(Data begins)
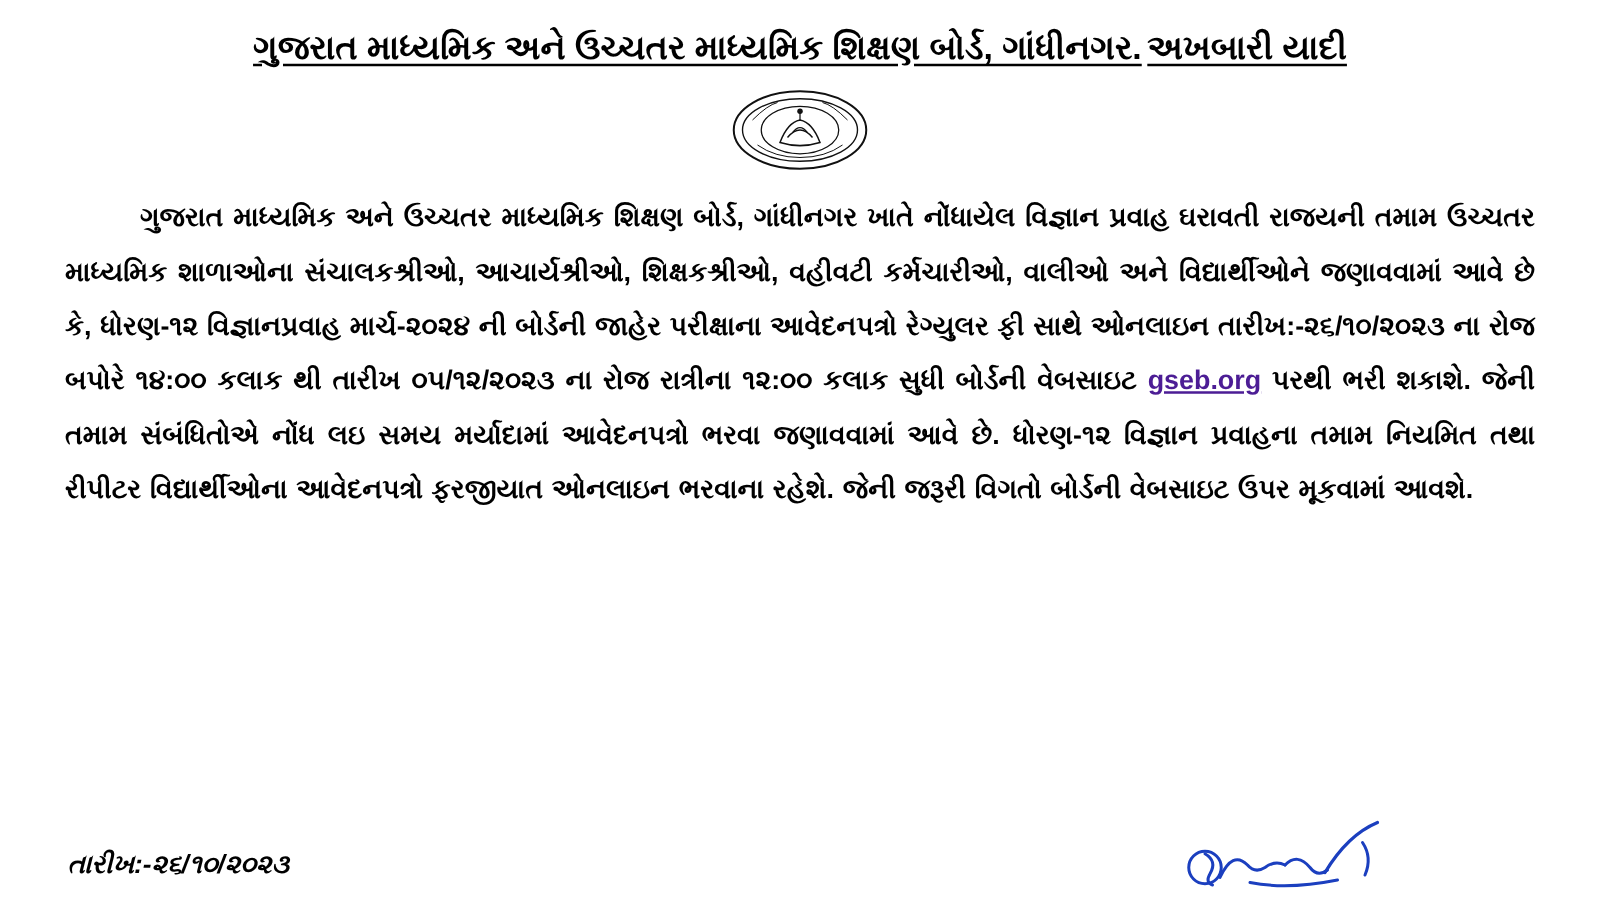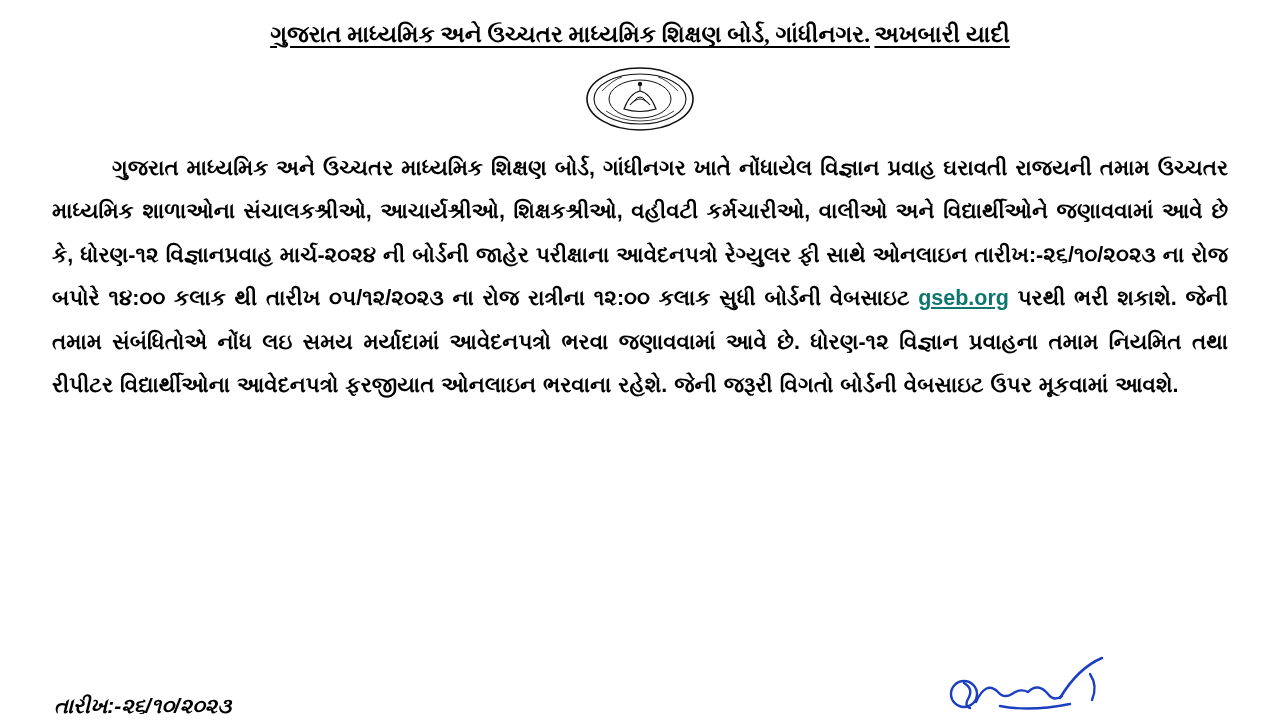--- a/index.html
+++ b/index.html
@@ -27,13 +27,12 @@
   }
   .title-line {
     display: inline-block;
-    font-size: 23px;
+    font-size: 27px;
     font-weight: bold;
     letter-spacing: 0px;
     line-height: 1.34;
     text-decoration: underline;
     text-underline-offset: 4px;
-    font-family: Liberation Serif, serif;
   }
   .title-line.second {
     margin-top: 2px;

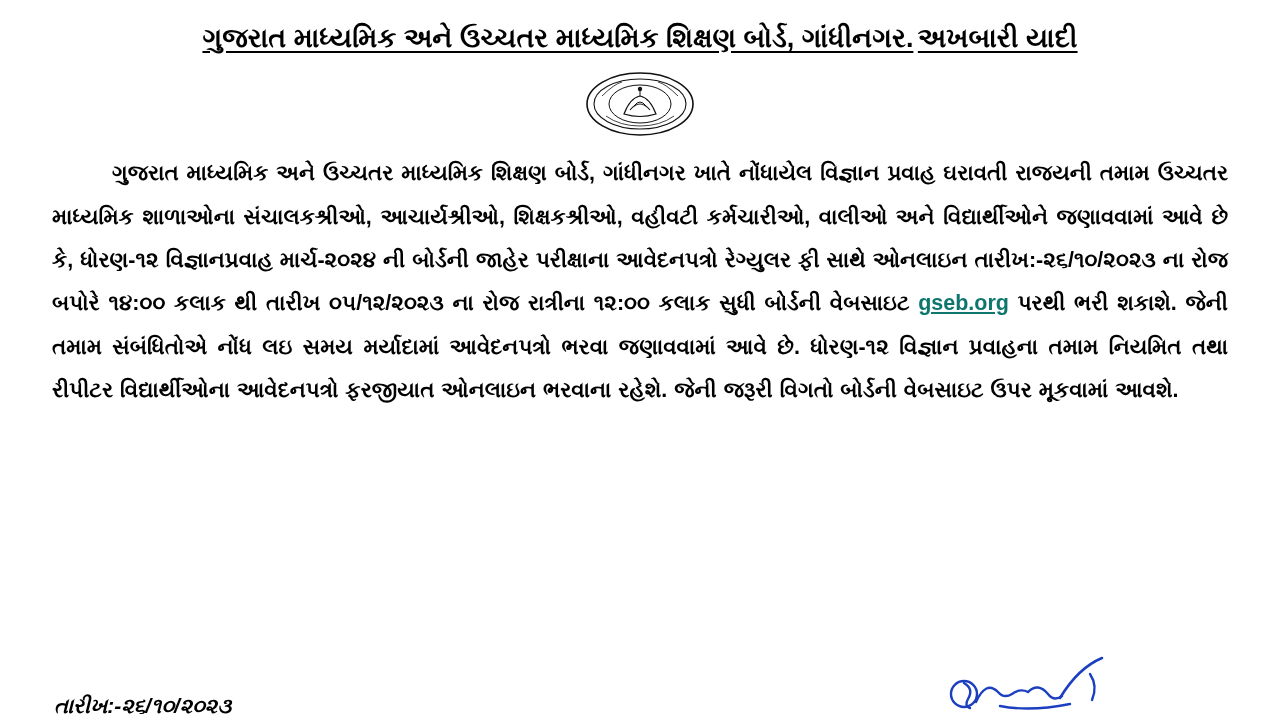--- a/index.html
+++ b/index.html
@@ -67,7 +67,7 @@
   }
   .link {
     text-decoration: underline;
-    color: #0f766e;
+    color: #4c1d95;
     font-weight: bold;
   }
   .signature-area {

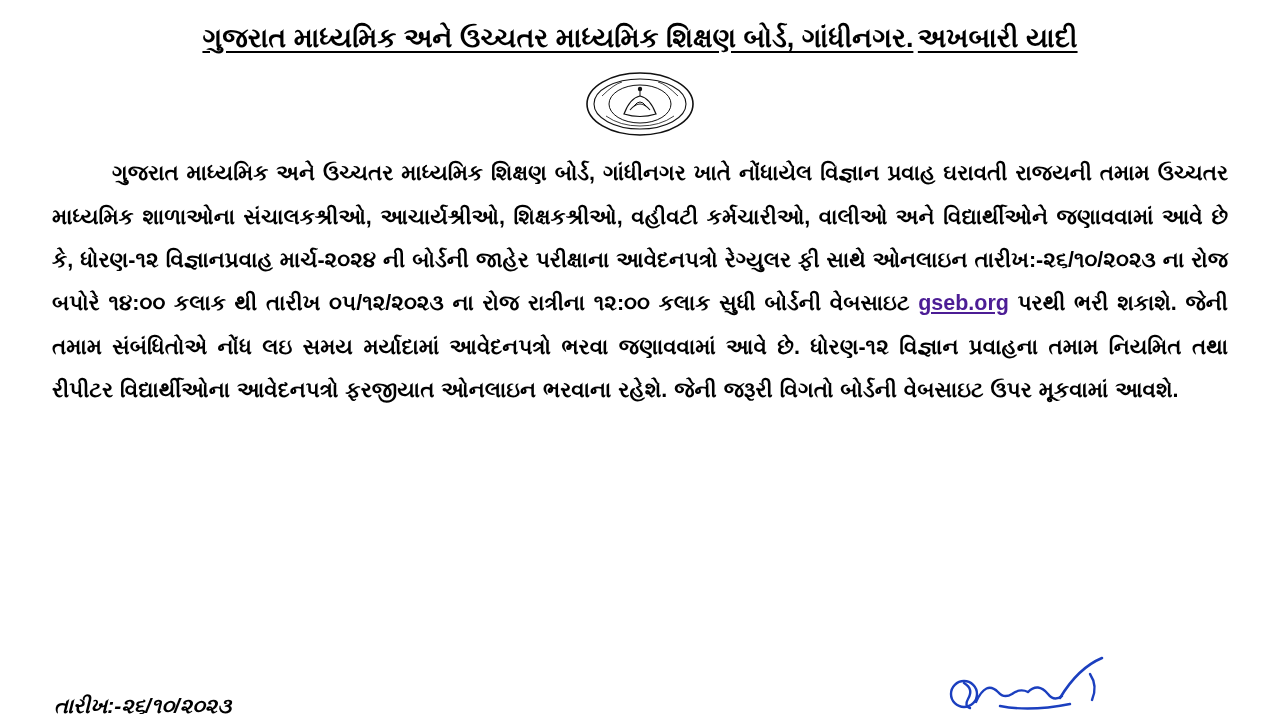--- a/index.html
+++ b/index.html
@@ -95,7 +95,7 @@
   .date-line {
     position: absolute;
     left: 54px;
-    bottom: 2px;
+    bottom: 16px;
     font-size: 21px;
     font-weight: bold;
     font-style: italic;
(Data ends)
**What is required**
Leave the pictures out and copy the rest of the data exactly.

**Answer to this problem**
--- a/index.html
+++ b/index.html
@@ -27,13 +27,12 @@
   }
   .title-line {
     display: inline-block;
-    font-size: 23px;
+    font-size: 27px;
     font-weight: bold;
     letter-spacing: 0px;
     line-height: 1.34;
     text-decoration: underline;
     text-underline-offset: 4px;
-    font-family: Liberation Serif, serif;
   }
   .title-line.second {
     margin-top: 2px;

--- a/index.html
+++ b/index.html
@@ -67,7 +67,7 @@
   }
   .link {
     text-decoration: underline;
-    color: #0f766e;
+    color: #4c1d95;
     font-weight: bold;
   }
   .signature-area {

--- a/index.html
+++ b/index.html
@@ -95,7 +95,7 @@
   .date-line {
     position: absolute;
     left: 54px;
-    bottom: 2px;
+    bottom: 16px;
     font-size: 21px;
     font-weight: bold;
     font-style: italic;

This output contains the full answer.